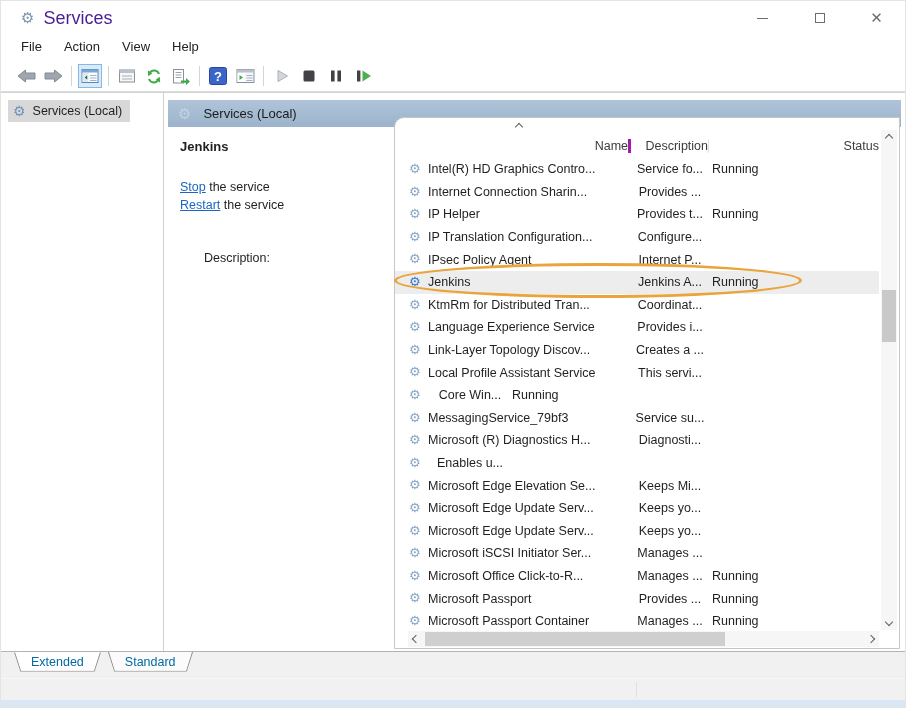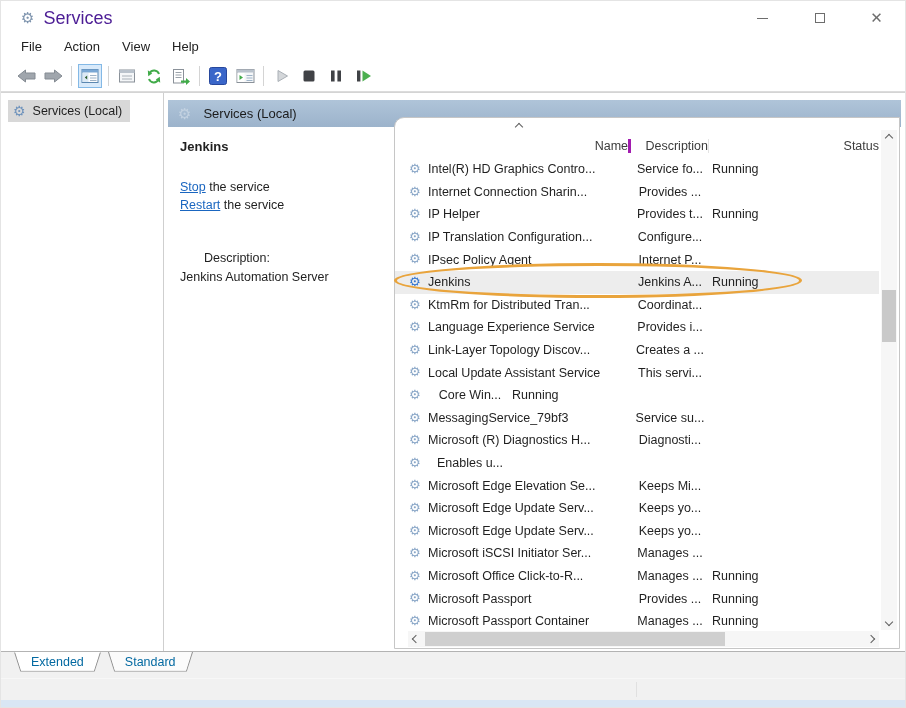"Jenkins Automation Server" div.desc-text { html: <div>Jenkins Automation Server</div> -> none }
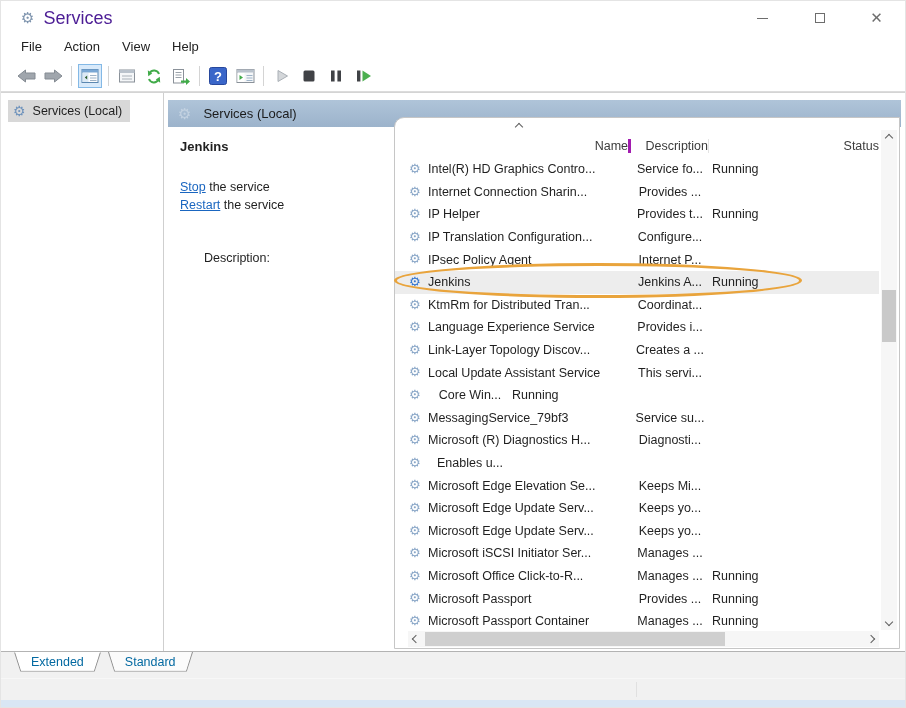"Local Update Assistant Service" span.c-name { text: Update -> Profile }
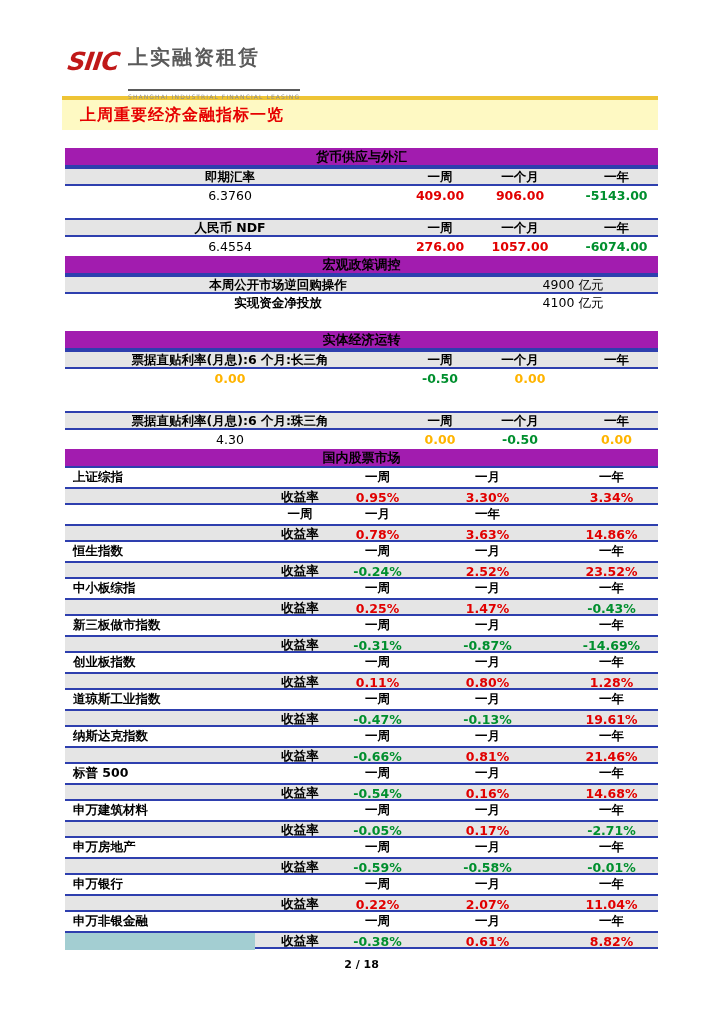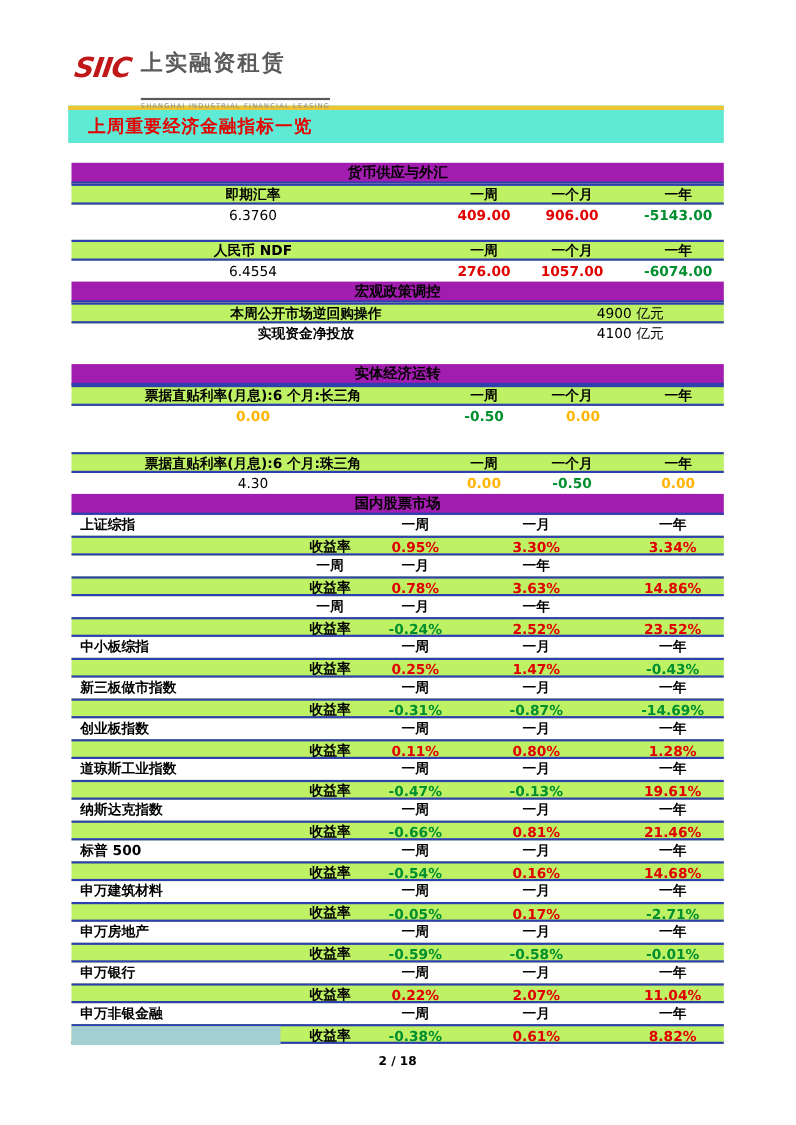"上周重要经济金融指标一览" .title-bar { background: #5eead4 -> #fef9c3 }
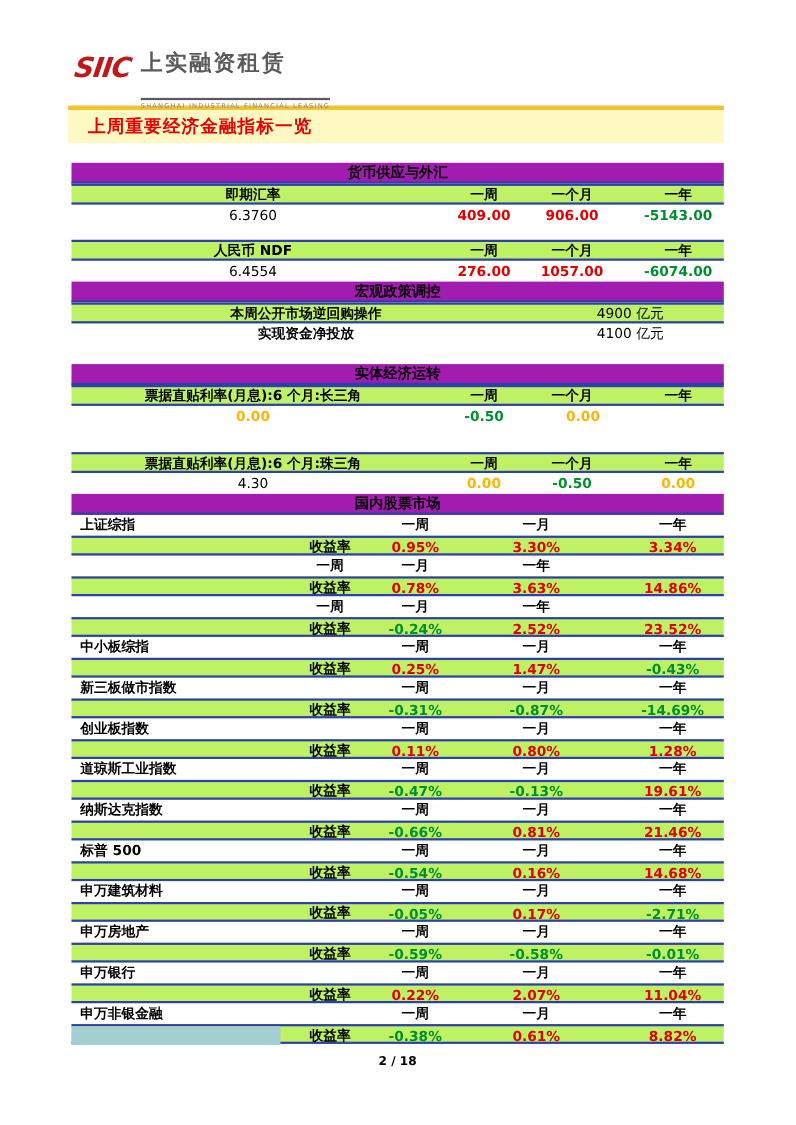"即期汇率" .blue { background: #bef264 -> #e5e5e5 }
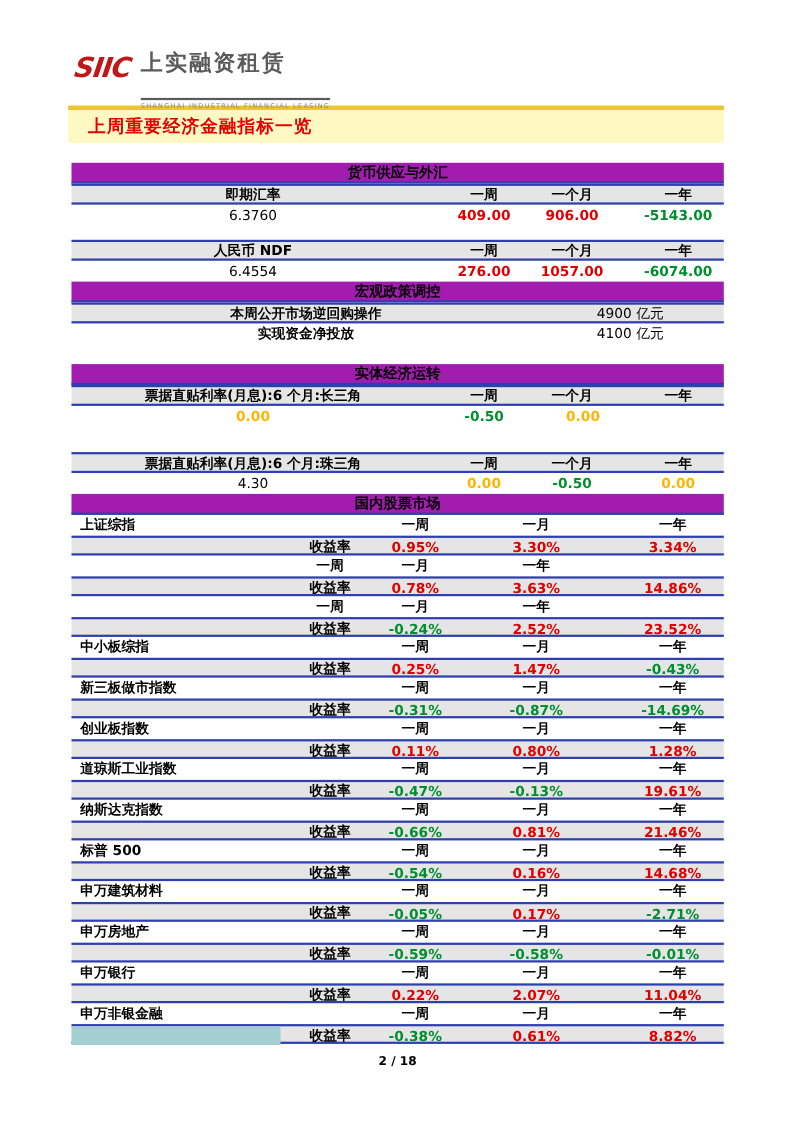"恒生指数" div.cell { html: none -> <div>恒生指数</div> }
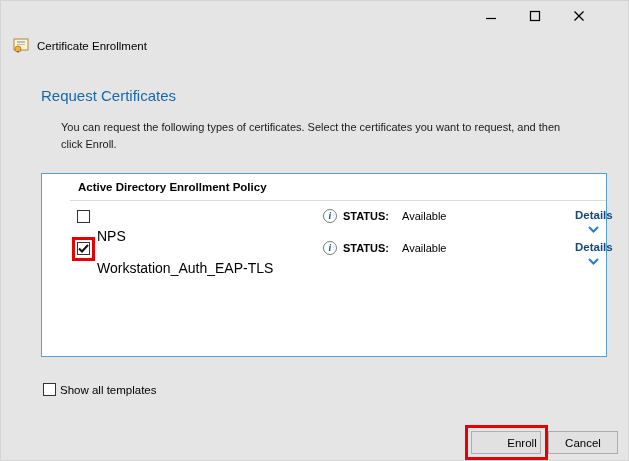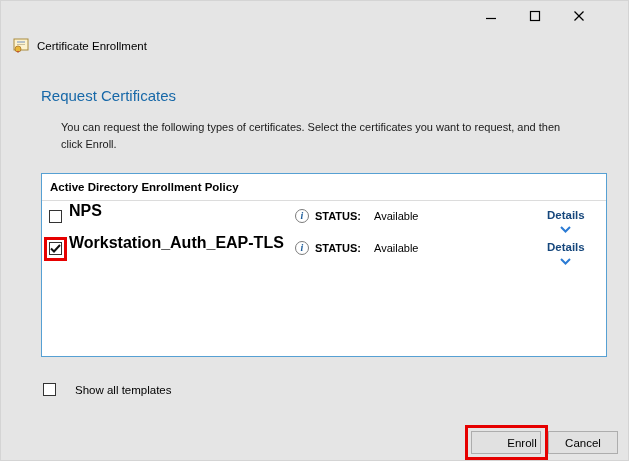"Active Directory Enrollment Policy" .panel { padding-left: none -> 28px }
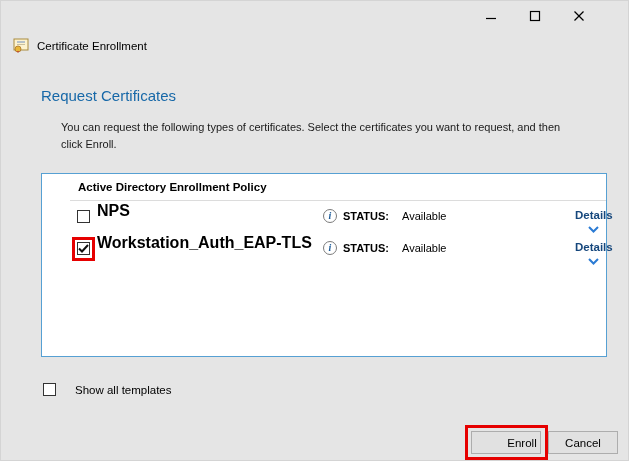"NPS" .row-name { font-size: 16px -> 14px; font-weight: bold -> none; top: 1px -> 27px }
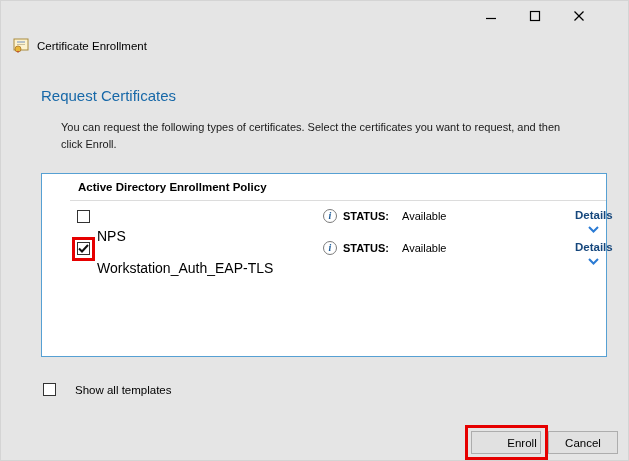"Show all templates" .show-all { gap: 19px -> 4px }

--------------------------------------------------

When you reach the line that contains "text: Update ->", start copying the listing word for word and stop only after its last line, without any pictures.

SOLVED PROBLEM:
"Local Update Assistant Service" span.c-name { text: Update -> Profile }
"上周重要经济金融指标一览" .title-bar { background: #5eead4 -> #fef9c3 }
"即期汇率" .blue { background: #bef264 -> #e5e5e5 }
"恒生指数" div.cell { html: none -> <div>恒生指数</div> }
"Active Directory Enrollment Policy" .panel { padding-left: none -> 28px }
"NPS" .row-name { font-size: 16px -> 14px; font-weight: bold -> none; top: 1px -> 27px }
"Show all templates" .show-all { gap: 19px -> 4px }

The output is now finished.